The recent news cycle has been dominated by two very different stories that fascinate us: Facebook’s eye-popping, $19 billion deal for WhatsApp and the Obama administration’s growing concern about income inequality.
How can these seemingly disparate points-of-view reconcile each other?
Through the Pareto Efficiency Criteria, a well-respected economic theory about optimal economic growth.
A Rising Tide
The Pareto Efficiency Criteria states that as long as economic growth happens without hurting others, it’s good for an economy.
In the San Francisco Bay Area, in particular, this concept is a hot topic. The explosion of IPO-driven wealth largely from tech entrepreneurs is creating an economic boom in the region.
Some, though, argue there’s a downside. Prices for everything are higher. No doubt, there’s some truth to that, but there’s also the undeniable fact that when money is flowing, people spend more – a lot more.
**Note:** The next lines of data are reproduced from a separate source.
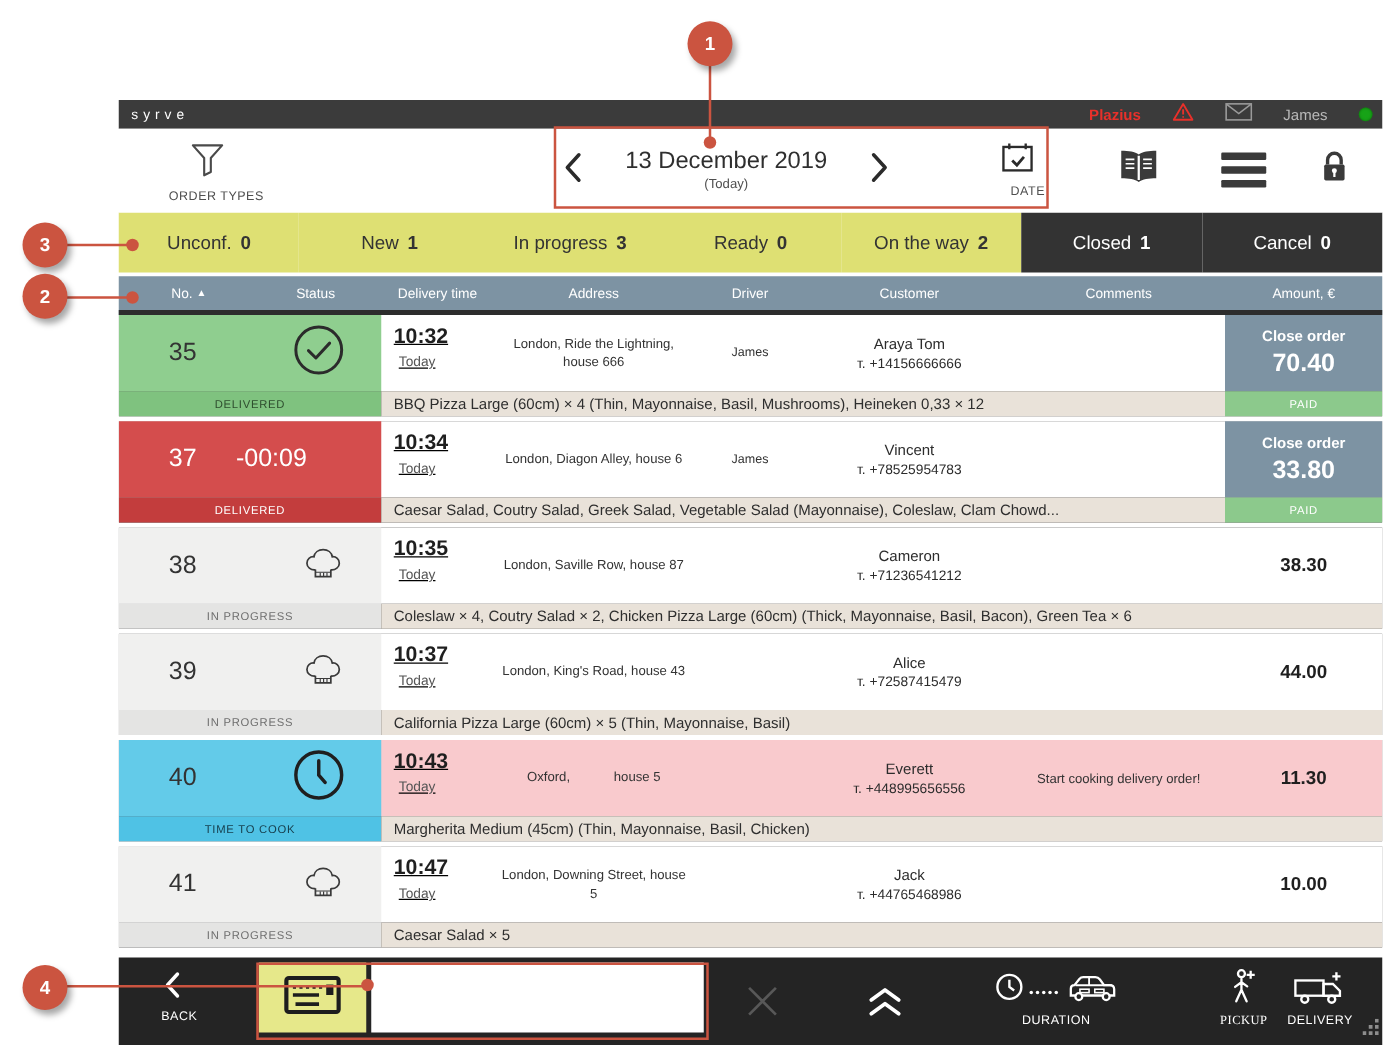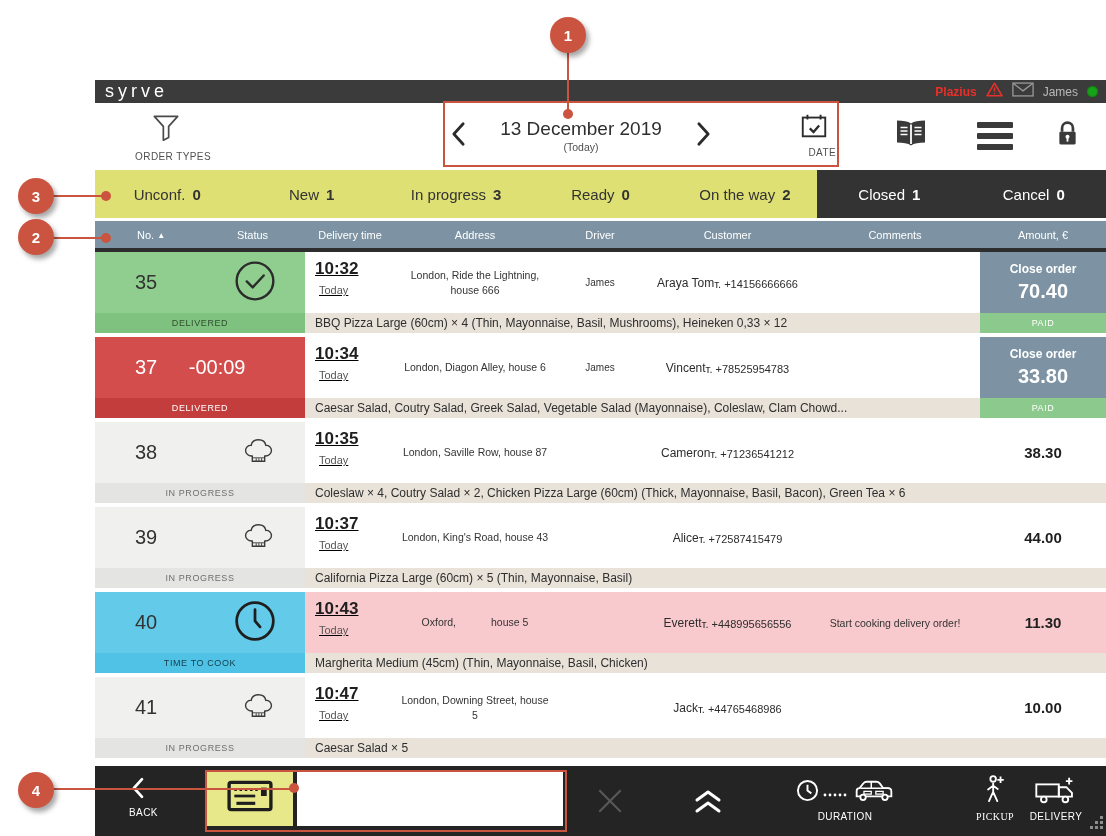"syrve" .brand { font-size: 18px -> 11px }
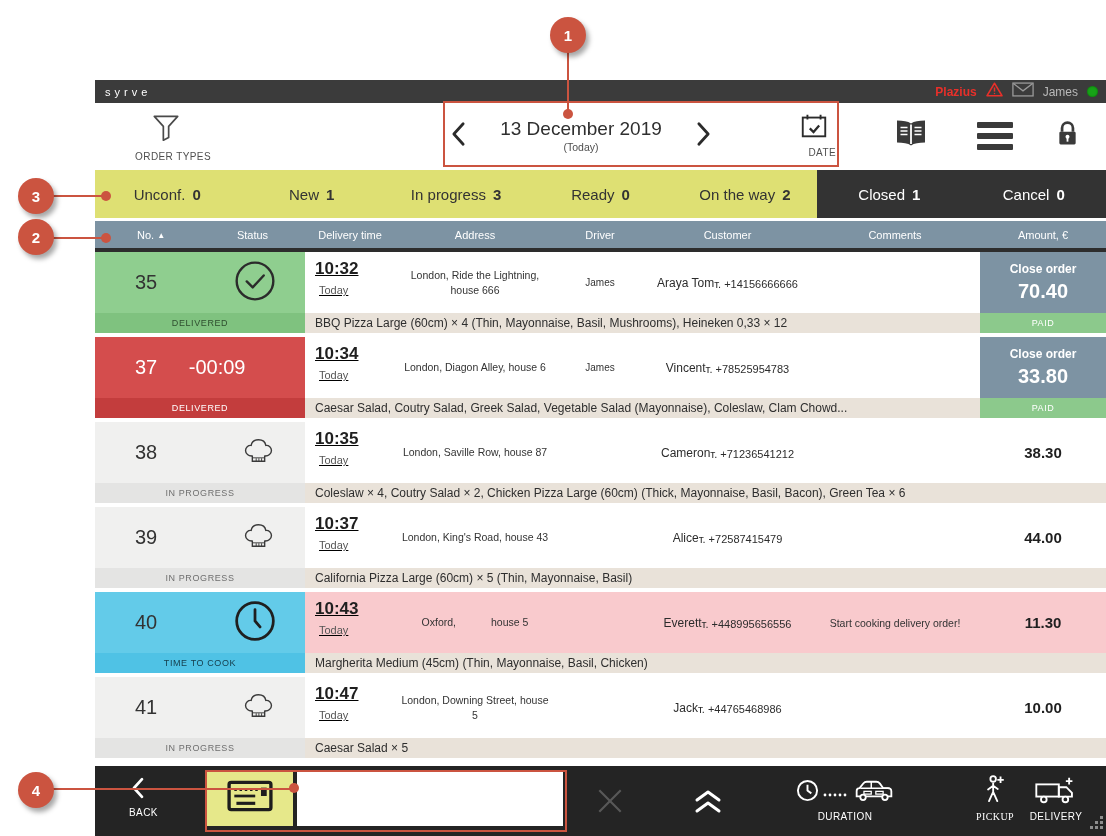"Plazius" .topbar-right { gap: 9px -> 25px }
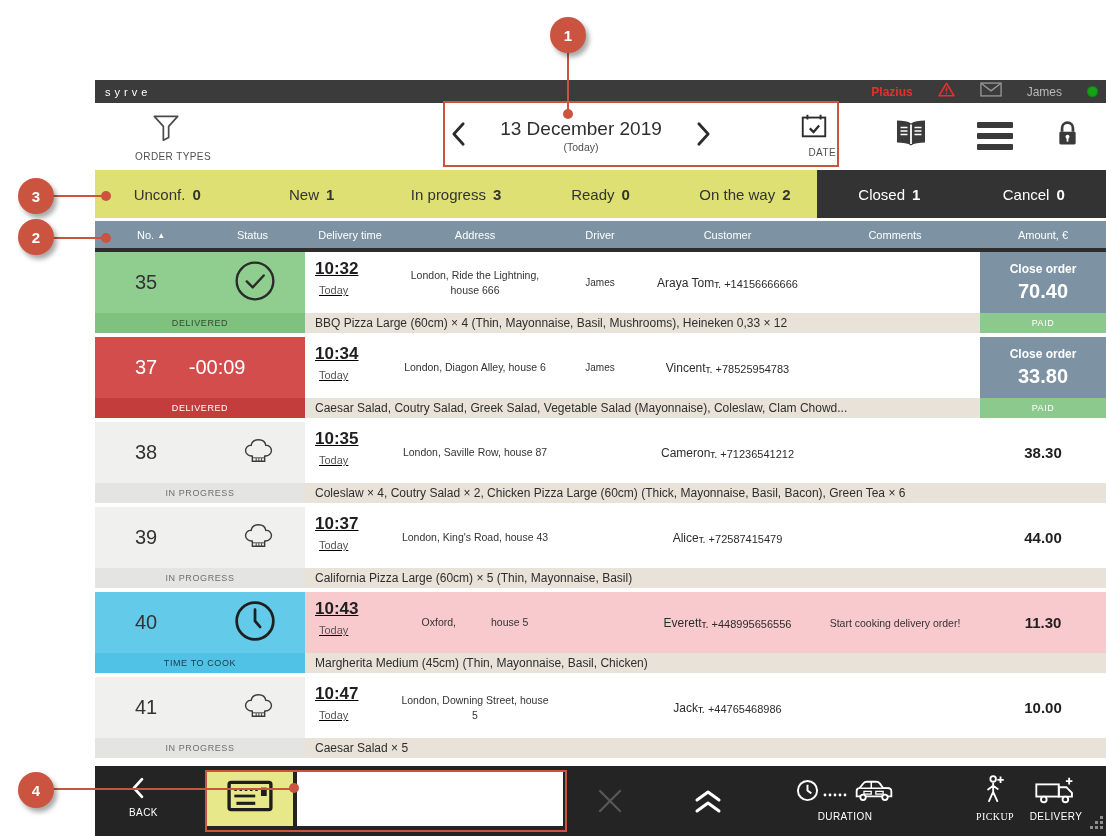"Araya Tom" .cell-cust { flex-direction: none -> column }
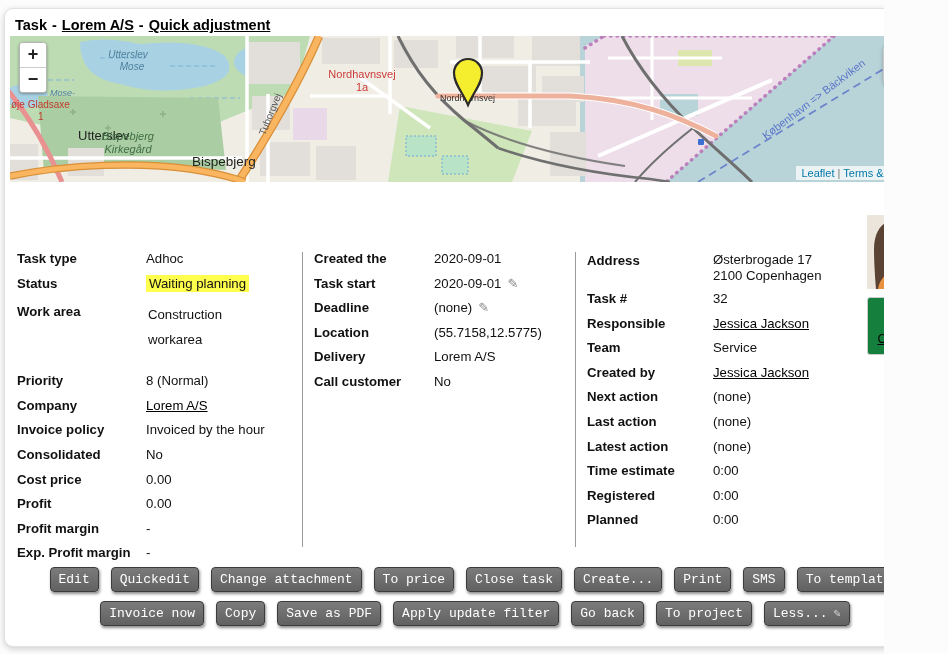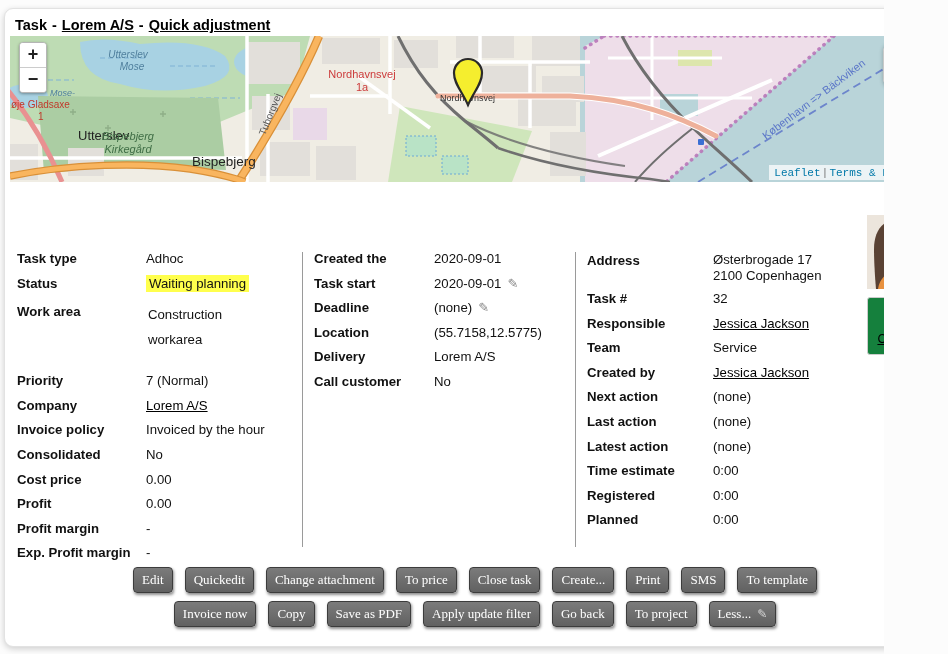"Leaflet" .attrib a { font-family: Liberation Mono, monospace -> none }
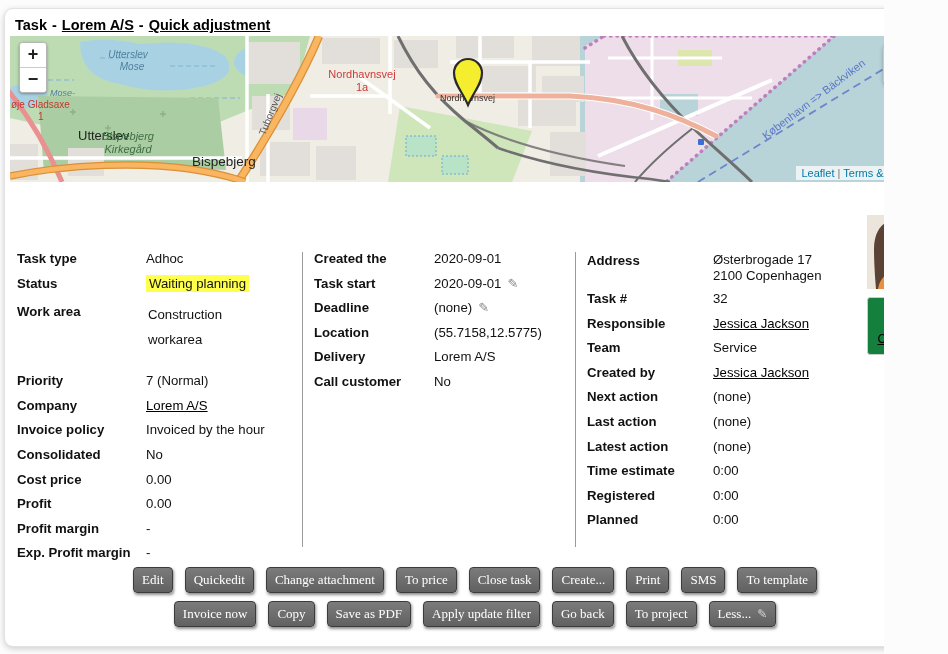"7 (Normal)" span.dval { text: 7 -> 8 }
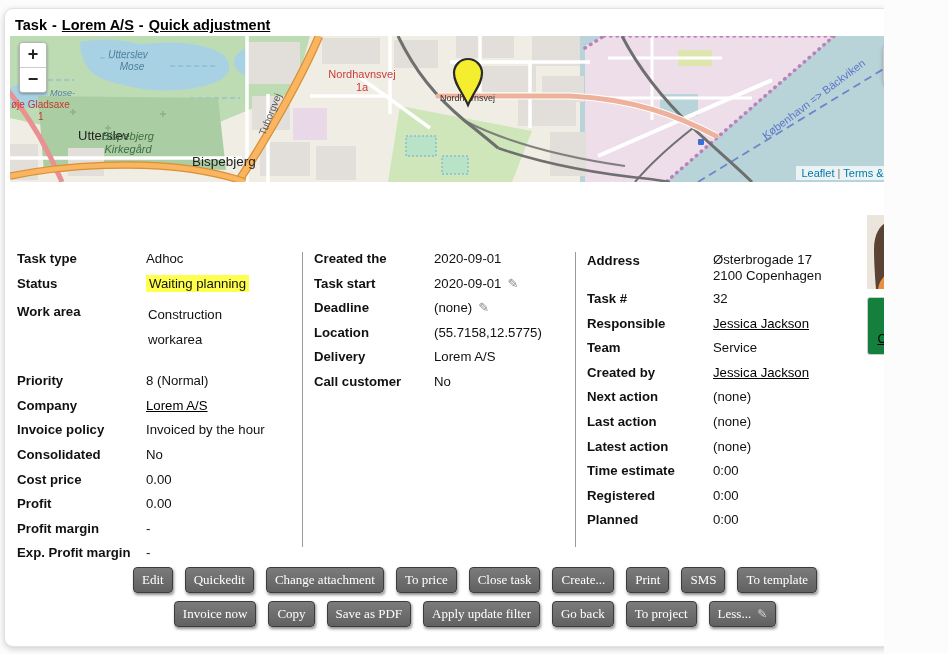"Edit" .cbtn { font-family: Liberation Serif, serif -> Liberation Mono, monospace }
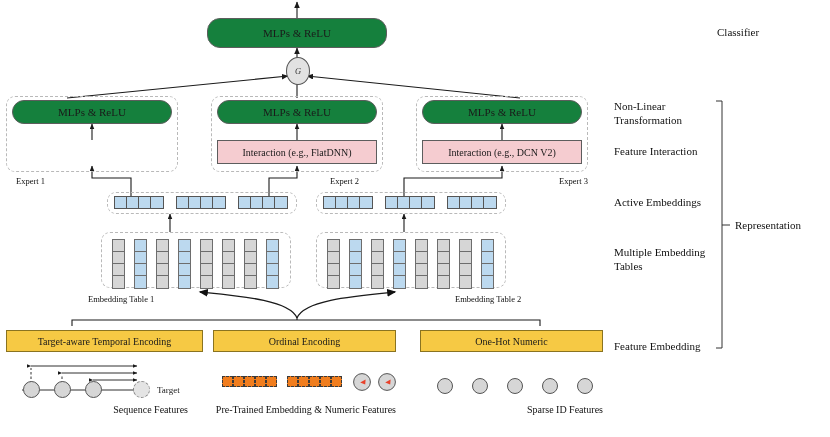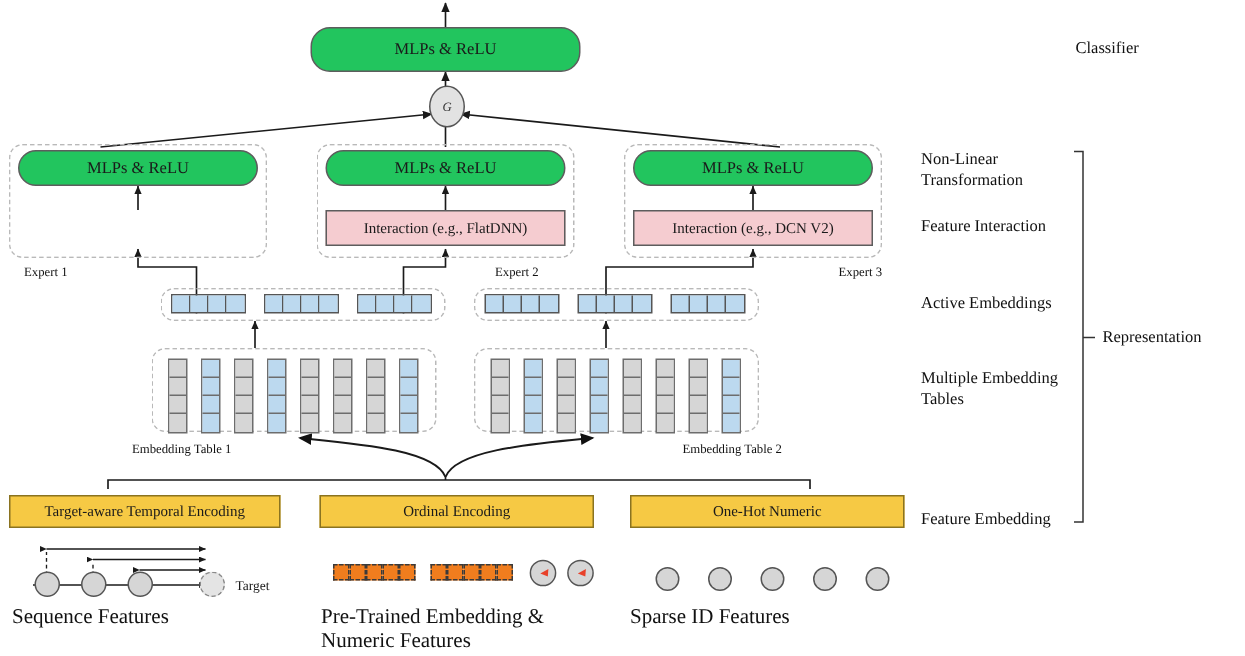"MLPs & ReLU" .box-green { background: #22c55e -> #15803d }
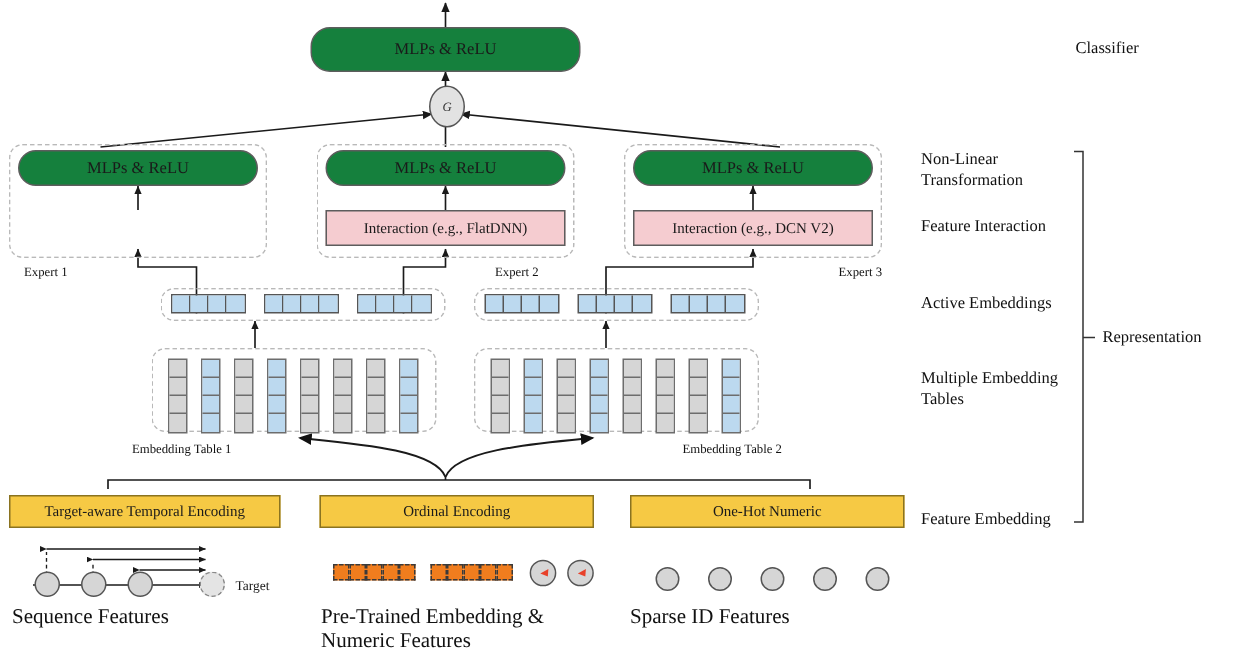"Target-aware Temporal Encoding" div.abs { width: 181px -> 197px }
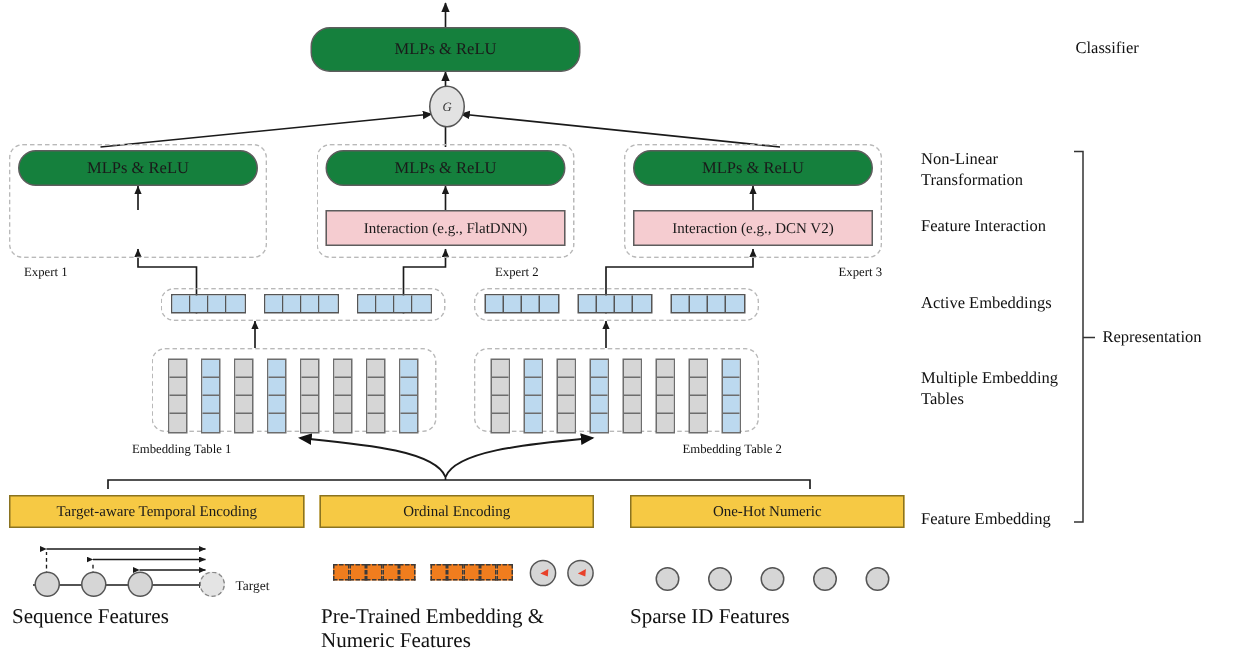"Sequence Features" .caption { font-size: 14px -> 10px; text-align: left -> right }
That does help everyone.
To continue to be the land of opportunity, our country needs to recognize the tremendous economic and societal benefits that flow from entrepreneurial individuals and companies.
Avoiding The Dark Side
Most people are not bothered by entrepreneurs who create things like WhatsApp or Facebook. Nor are they miffed by professional athletes or entertainers who come into wealth and fame because of their talent.
What bothers the President – and many other Americans – is the following:
· Wealth created by corporate executives through outsized pay packages, especially when compared to the stagnant wages of the average corporate employee.
· Wealth generated by Wall Street professionals who were rewarded for taking risks that caused the financial crisis.
Where Do We Go From Here
So how do we continue to promote the benefits of entrepreneurship without exacerbating income inequality?
First, let’s not throw the baby out with the bath water. America’s entrepreneurial spirit is the source of its success and is the envy of the world. Innovation will continue to improve our standard of living and propel economic growth.
Second, we need sensible government regulation. Implemented correctly, Dodd-Frank can help prevent the excesses that led to the financial crisis.
Third, while regulations are needed in the financial services industry, we need to limit the regulations on small business. The JOBS Act was a great start, but we can do more.
For its part, the wealth management industry needs to focus on the innovators and entrepreneurial wealth creators.
The industry should also think carefully about pursuing corporate chieftains and financial services professionals. Their earnings might be in long-term jeopardy because of regulatory scrutiny and public disapproval.
One of the oldest and wisest investing strategies is, “Don’t fight the Fed.” In the same vein, it’s probably smart not to fight the Oval Office when it comes to income inequality.